The Day You Realize You Spiritually Bypassed Your Biggest Wounds
A personal, artistic reflection on spiritual bypassing, motives and consequences. An unfolding of self-discovery and self-betrayal, leading to a refined way of being.
What is the Ego?
And what is it anyhow about?
Isn't it something to ignore, something to reduce, tame, grab, get hold on,
transcend or even kill/defeat completely?
Such an easy way to neglect myself, an illusive way to escape my humanness,
to transcend it even.
It equals itself, humanness and ego, intimately connected.
Without me, might there still be a human, a someone, a something?

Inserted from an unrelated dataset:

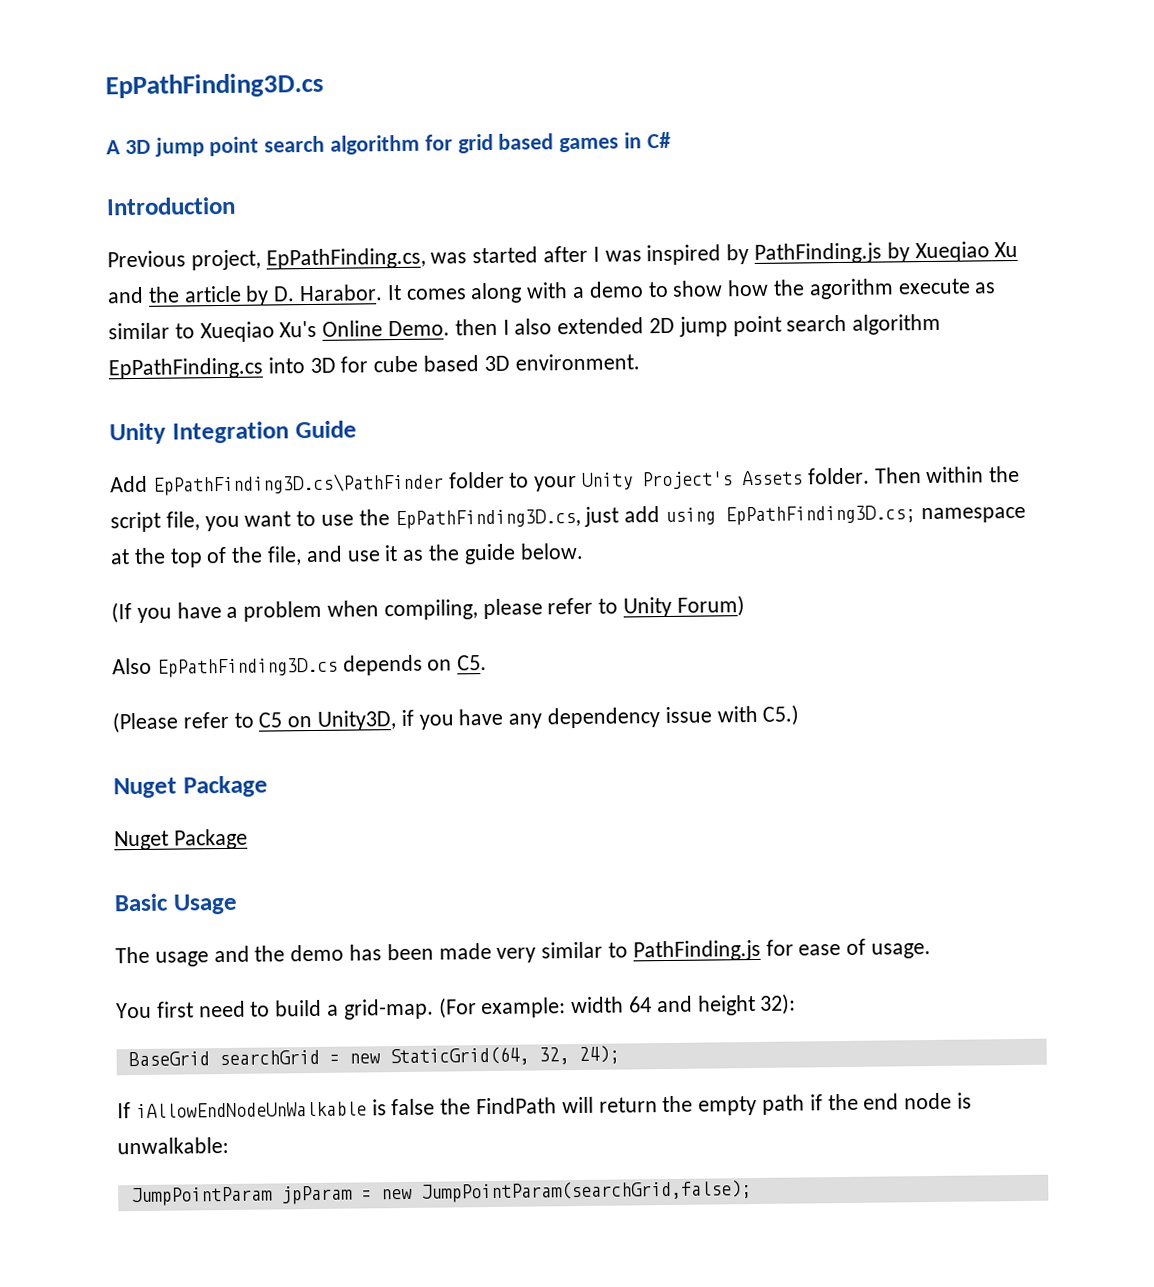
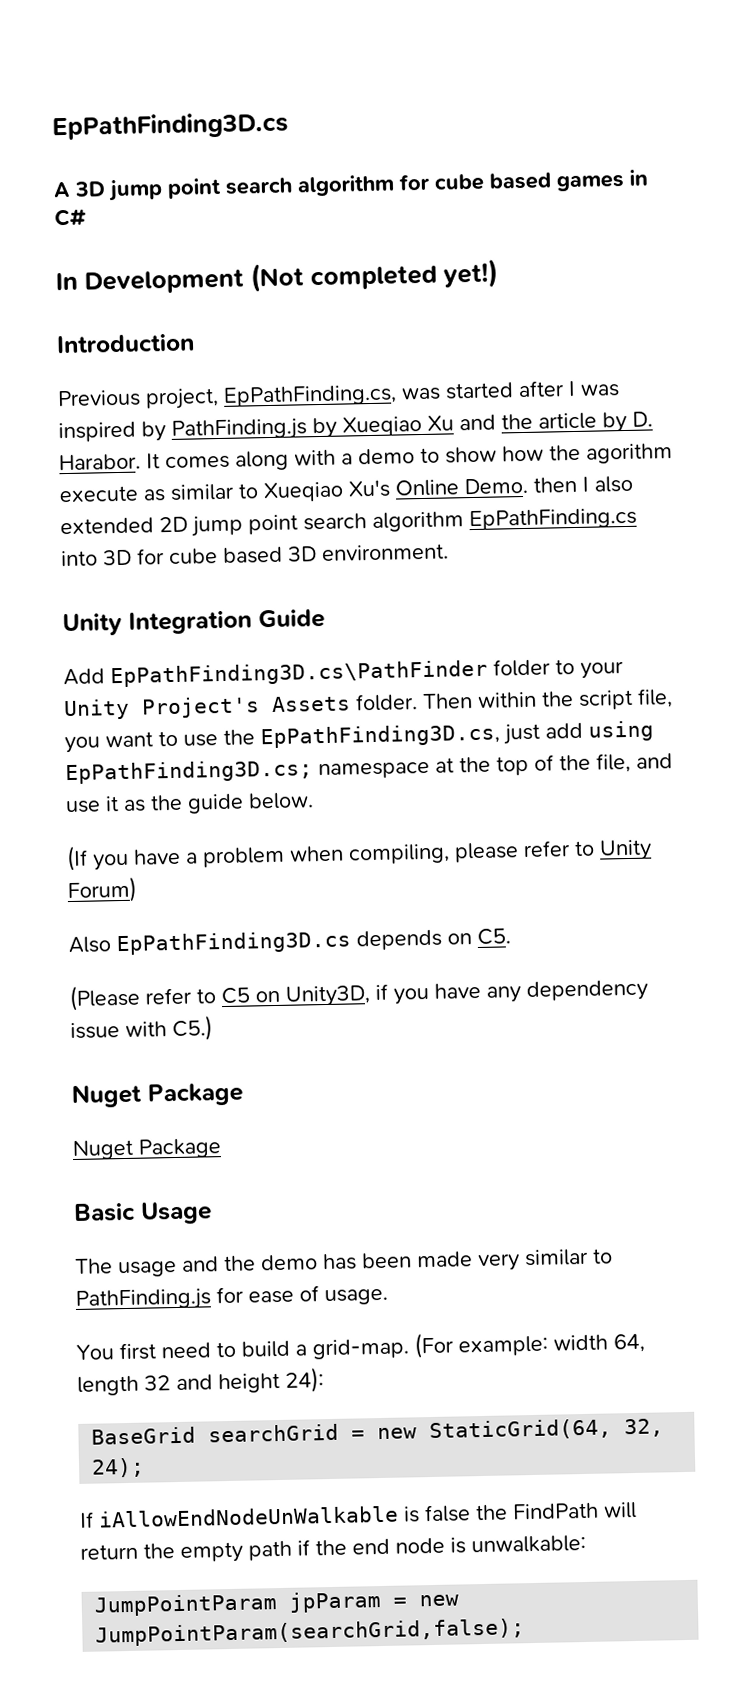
[457,133,494,154] grid -> [434,173,484,191] cube
(671, 140) none -> [55,258,498,295] // In Development (Not completed yet!)
[629,996,653,1013] 64 -> [613,1333,645,1353] [77,1375,171,1396] 64, length 32
[759,993,797,1015] 32): -> [285,1367,324,1393] 24):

What if we take away completely the notion of me, of I,
like some of us might have experienced?
Something transcendental might occur, in different states of consciousness,
on different planes like Ram Dass describes so vividly in his own inquiry.
Unity, oneness but also the void. Everything and nothing at the same time,
unlimited potential but no existence, no-thing from which everything arises
- it seems.
But if no-thing, the absolute, is the ultimate goal in life, what is left afterward
- if no-thing, the death of the ego, void seems without existence?
Might it be, that it appealed to me as a refugee place, a place of transcending
not only my ego but first and foremost a way to escape from life itself?
To escape from the sometimes heavy, dense, painful, loaded existence
we co-created in physical form as humans?
I certainly did, as far as I can see it now.
A different standpoint and new perspectives, outgrown an idea
that pushed me further and further to my existential limits,
with no comfort zone in sight anymore.
Turbulent.
The ultimate goal of transcendence - can it be, that I misunderstood
some spiritual teachings subconsciously, purposefully?
I guess so.
If the relative reality as John Welwood describes it, becomes too painful
as stored memory in physical form, brought to life through our perceived,
self-created story. Where could be the ultimate place to hide?
For me, it was home beyond.
But this home beyond has been a place to escape, not a place to arrive.